Identification of pseudo-independent variables

 

In modeling data, such a variable is often encountered, which is itself affected by the dependent variable. If this variable is added to the model as an independent variable, other independent variables will not enter the model. At the same time, because these variables are dependent on the dependent variables, the data of these variables will not be obtained in the actual prediction application, so that the model cannot be really used. For such variables we call them "pseudo-independent variables".

For example, in the variables of loan default prediction, there are two variables: whether the user defaults or not and the number of overdue days. Among them, whether the user defaults is the forecast target, that is, the dependent variable, while the number of overdue days is affected by the dependent variable. Only the overdue days of defaulting customers will be greater than 0, and the overdue days of non-defaulting customers will be 0. Such variables are pseudo independent variables and should be removed from the modeling data.
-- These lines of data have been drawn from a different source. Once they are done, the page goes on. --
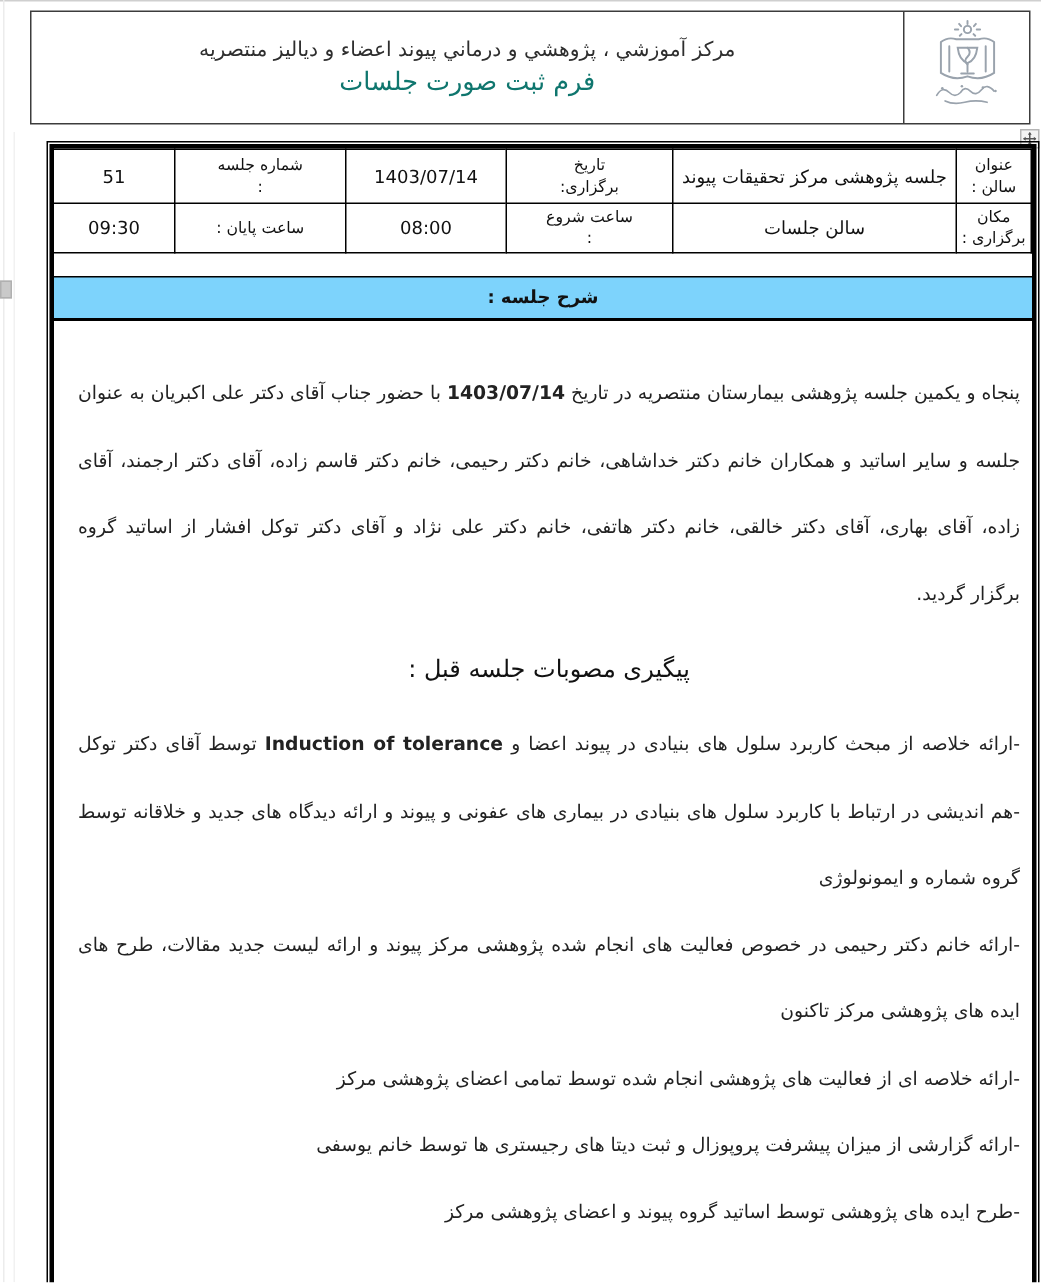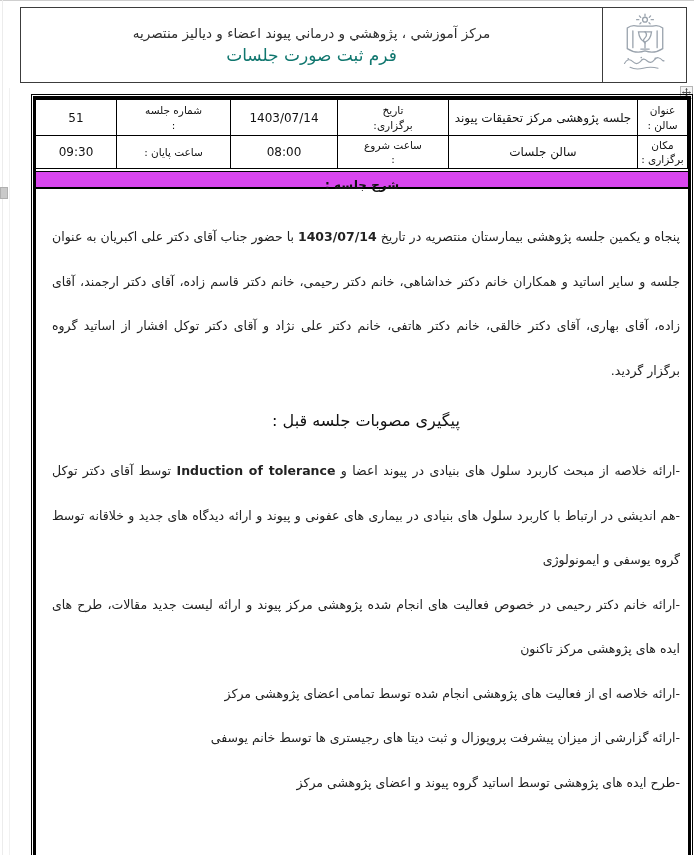--- a/index.html
+++ b/index.html
@@ -41,8 +41,8 @@
   .val-num{font-size:12px;color:#111;}
   
   .section-bar{
-    margin-top:2px;height:18px;line-height:27px;box-sizing:border-box;
-    border-top:1px solid #000;border-bottom:2px solid #000;background:#d946ef;
+    margin-top:15px;height:30px;line-height:27px;box-sizing:border-box;
+    border-top:1px solid #000;border-bottom:2px solid #000;background:#7dd3fc;
     text-align:center;font-size:12px;font-weight:bold;letter-spacing:1.5px;color:#111;
   }
   

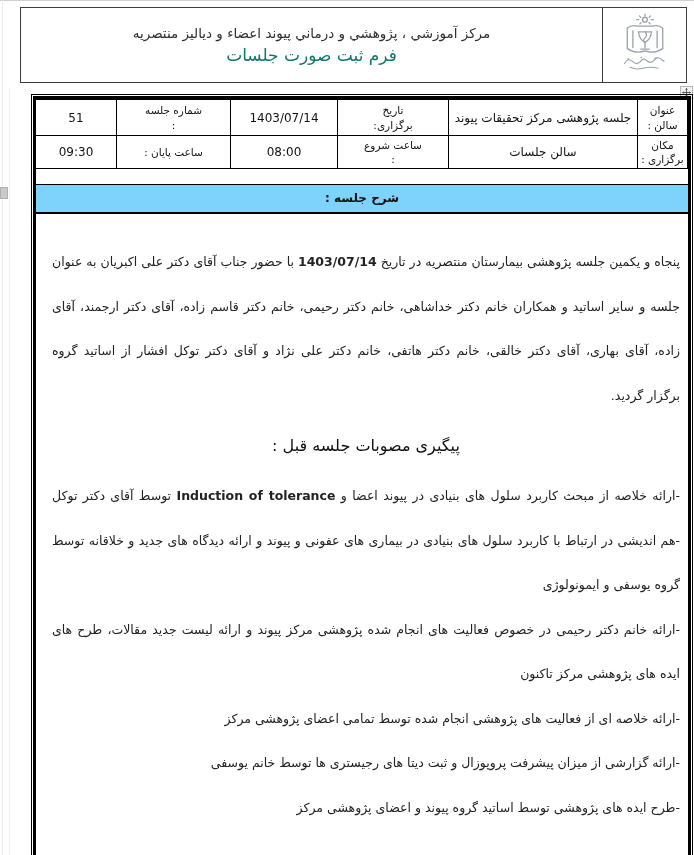--- a/index.html
+++ b/index.html
@@ -166,7 +166,7 @@
         <div class="hd"><span>پیگیری مصوبات جلسه قبل :</span></div>
         <div class="ln j"><span>-ارائه خلاصه از مبحث کاربرد سلول های بنیادی در پیوند اعضا و </span><span style="font-weight: bold;">Induction of tolerance</span><span> توسط آقای دکتر توکل افشار</span></div>
         <div class="ln j"><span>-هم اندیشی در ارتباط با کاربرد سلول های بنیادی در بیماری های عفونی و پیوند و ارائه دیدگاه های جدید و خلاقانه توسط اساتید</span></div>
-        <div class="ln"><span>گروه یوسفی و ایمونولوژی</span></div>
+        <div class="ln"><span>گروه شماره و ایمونولوژی</span></div>
         <div class="ln j"><span>-ارائه خانم دکتر رحیمی در خصوص فعالیت های انجام شده پژوهشی مرکز پیوند و ارائه لیست جدید مقالات، طرح های پژوهشی و</span></div>
         <div class="ln"><span>ایده های پژوهشی مرکز تاکنون</span></div>
         <div class="ln"><span>-ارائه خلاصه ای از فعالیت های پژوهشی انجام شده توسط تمامی اعضای پژوهشی مرکز</span></div>

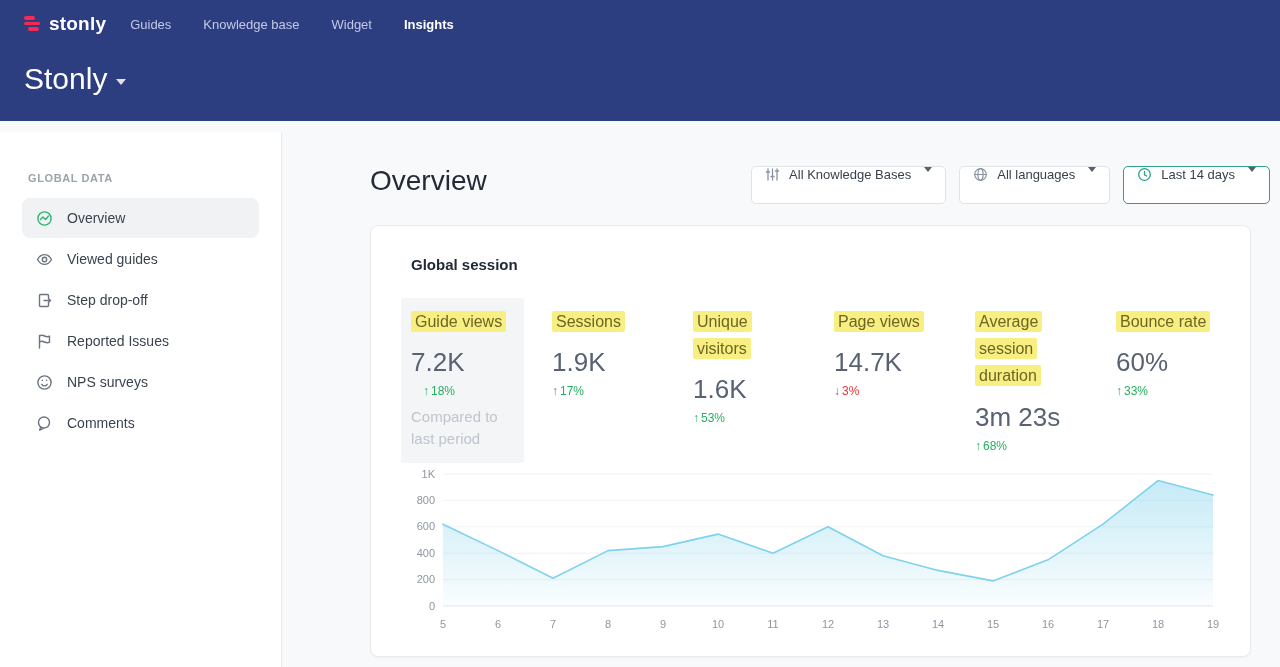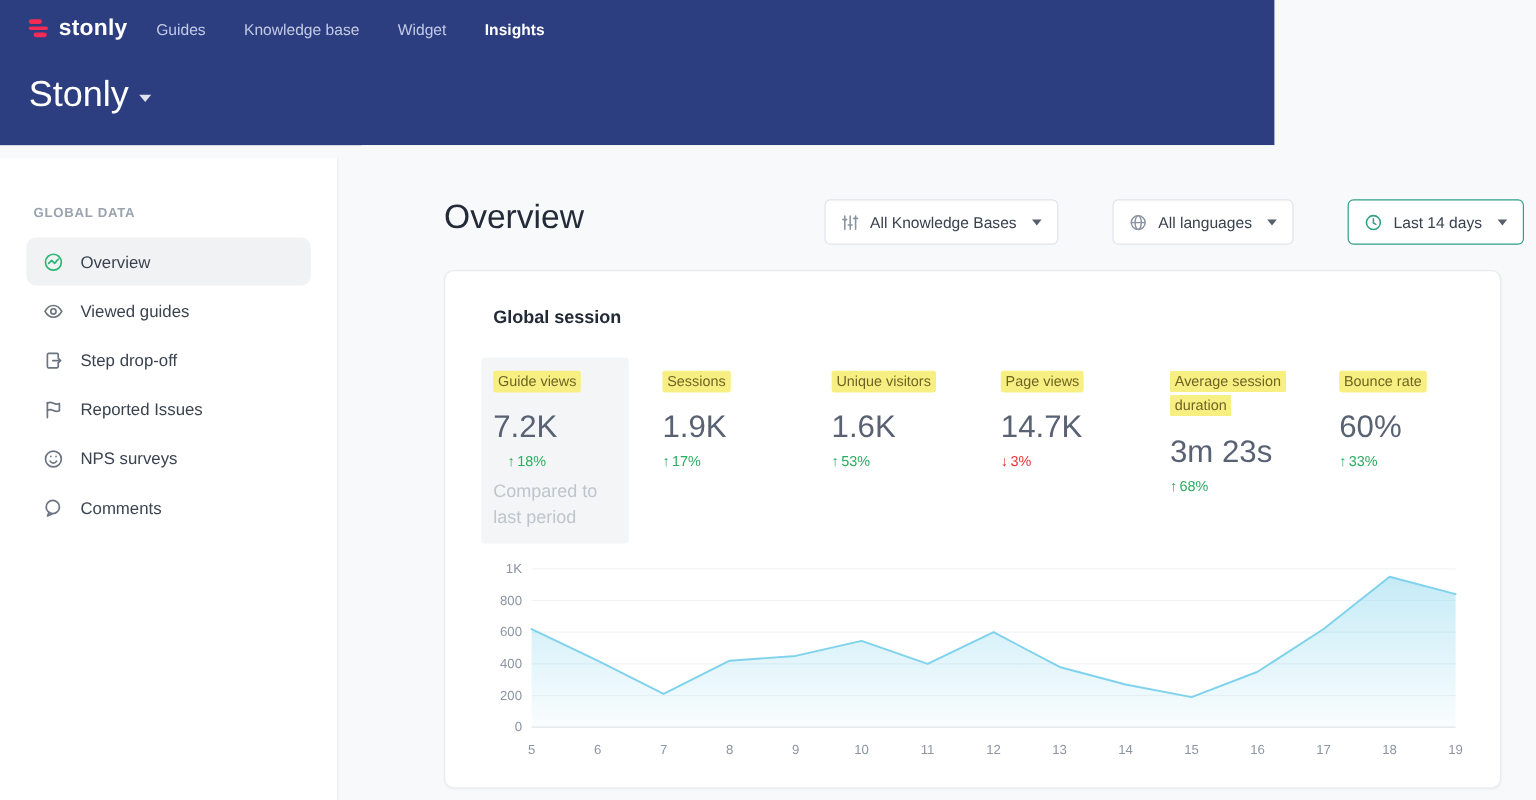--- a/index.html
+++ b/index.html
@@ -7,7 +7,7 @@
     font-family:"Liberation Sans", sans-serif; background:#f8f9fb; }
 
   
-  .header { position:absolute; top:0; left:0; width:1062px; height:121px;
+  .header { position:absolute; top:0; left:0; width:1280px; height:121px;
     background:#2c3d80; color:#fff; }
   .topnav { position:absolute; top:8px; left:24px; right:24px; height:32px;
     display:flex; align-items:center; }

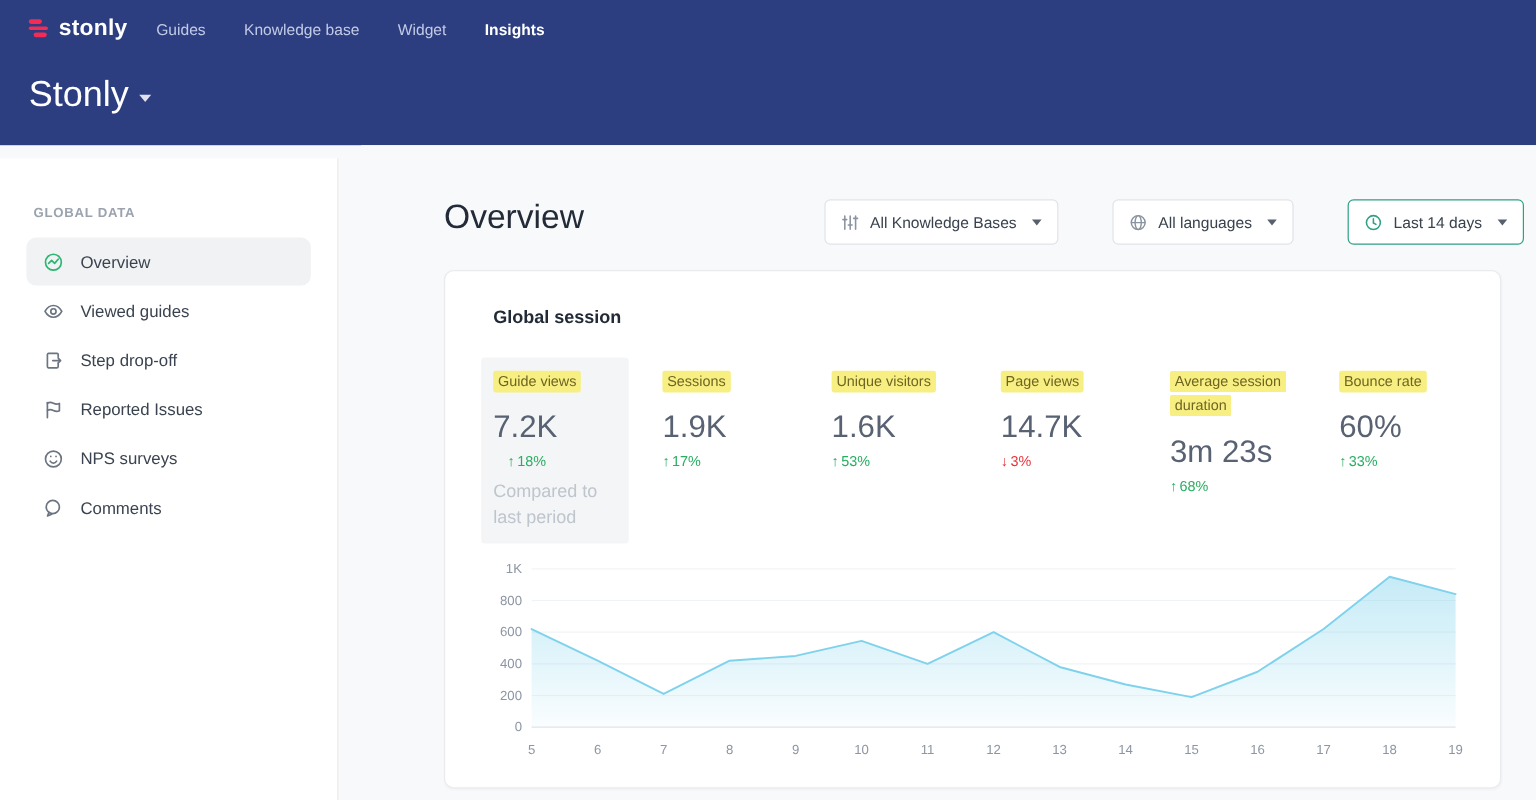--- a/index.html
+++ b/index.html
@@ -42,8 +42,8 @@
   .page-title { position:absolute; top:44px; left:69px; font-size:28px; color:#222b37; }
   .filters { position:absolute; top:45px; right:10px; display:flex; gap:13px; }
   .filter-btn { height:38px; background:#fff; border:1px solid #dfe3e8; border-radius:5px;
-    display:flex; align-items:center; gap:9px; padding:0 13px; font-size:13px; color:#39424e;
-    cursor:pointer;margin-left:32px; }
+    display:flex; gap:9px; padding:0 13px; font-size:13px; color:#39424e;
+    cursor:pointer; }
   .filter-btn.range { border:1px solid #2fa085; }
   .chev { width:0; height:0; border-left:4px solid transparent; border-right:4px solid transparent;
     border-top:5px solid #57606c; margin-left:4px; }

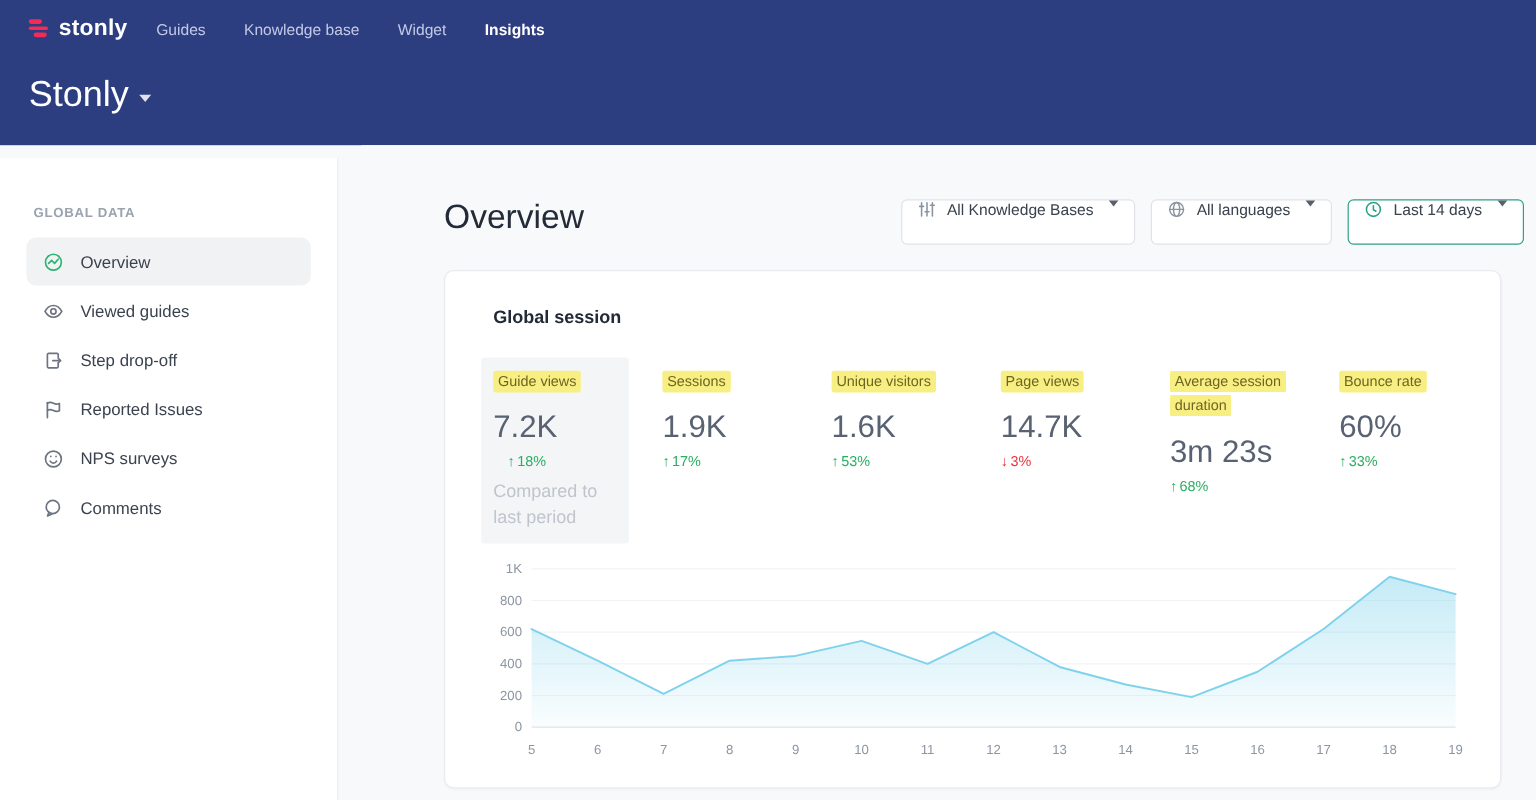--- a/index.html
+++ b/index.html
@@ -57,7 +57,7 @@
   .metrics { position:absolute; top:72px; left:30px; display:flex; gap:18px; }
   .metric { width:123px; padding:10px; border-radius:3px; cursor:pointer; }
   .metric.selected { background:#f4f5f7; }
-  .chip { display:inline; font-size:12px; color:#6e6524; background:#f8ef82;
+  .chip { display:inline; font-size:16px; color:#6e6524; background:#f8ef82;
     padding:2px 4px; line-height:1.7; border-radius:2px; -webkit-box-decoration-break:clone; box-decoration-break:clone; }
   .mval { margin-top:12px; font-size:26px; color:#596273; }
   .mdelta { margin-top:6px; font-size:12px; font-weight:bold; }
For example, in the credit card data, construct a pseudo-independent variable fraud_days, and then model with the external library Ymodel to identify the pseudo-independent variable by looking at the model indicator AUC value and the importance of each variable.


A

1

=file("D://creditcard_b.csv").import@tc()

2

=A1.derive(if(Class==0,0,rand(100)):fraud_days)

3

=ym_env()

4

=ym_model(A3,A2)

5

=ym_target(A4,"Class")

6

=ym_build_model(A4)

7

=ym_performance(A6)

8

=ym_importance(A6).sort@z(Importance)

A1 Import the data

A2 Construct a pseudo-independent variable named fraud_days. When the target variable Class is 0, fraud_days=0. When Class is 1, fraud_days>0

A3 Initialize the environment

A4 Load the modeling data

A5 Set the target variable to Class

A6 Perform automatic modeling

A7 Get the model performance and observe AUC value

..

A8 Gets the importance of the variables and arranges them in descending order

..

As you can see, the AUC is 1, achieving "perfect prediction", but this "perfect" is often not a good sign. It means that there are independent variables in the model that can "perfectly explain" the dependent variables. Looking at the importance of each variable further, we find that the importance of the constructed variable fraud_days is 1, and the other variables are 0 or almost 0. This means that fraud_days is in effect in the created model. The other variables are excluded from the model. Such independent variables are pseudo independent variables and should be eliminated during modeling.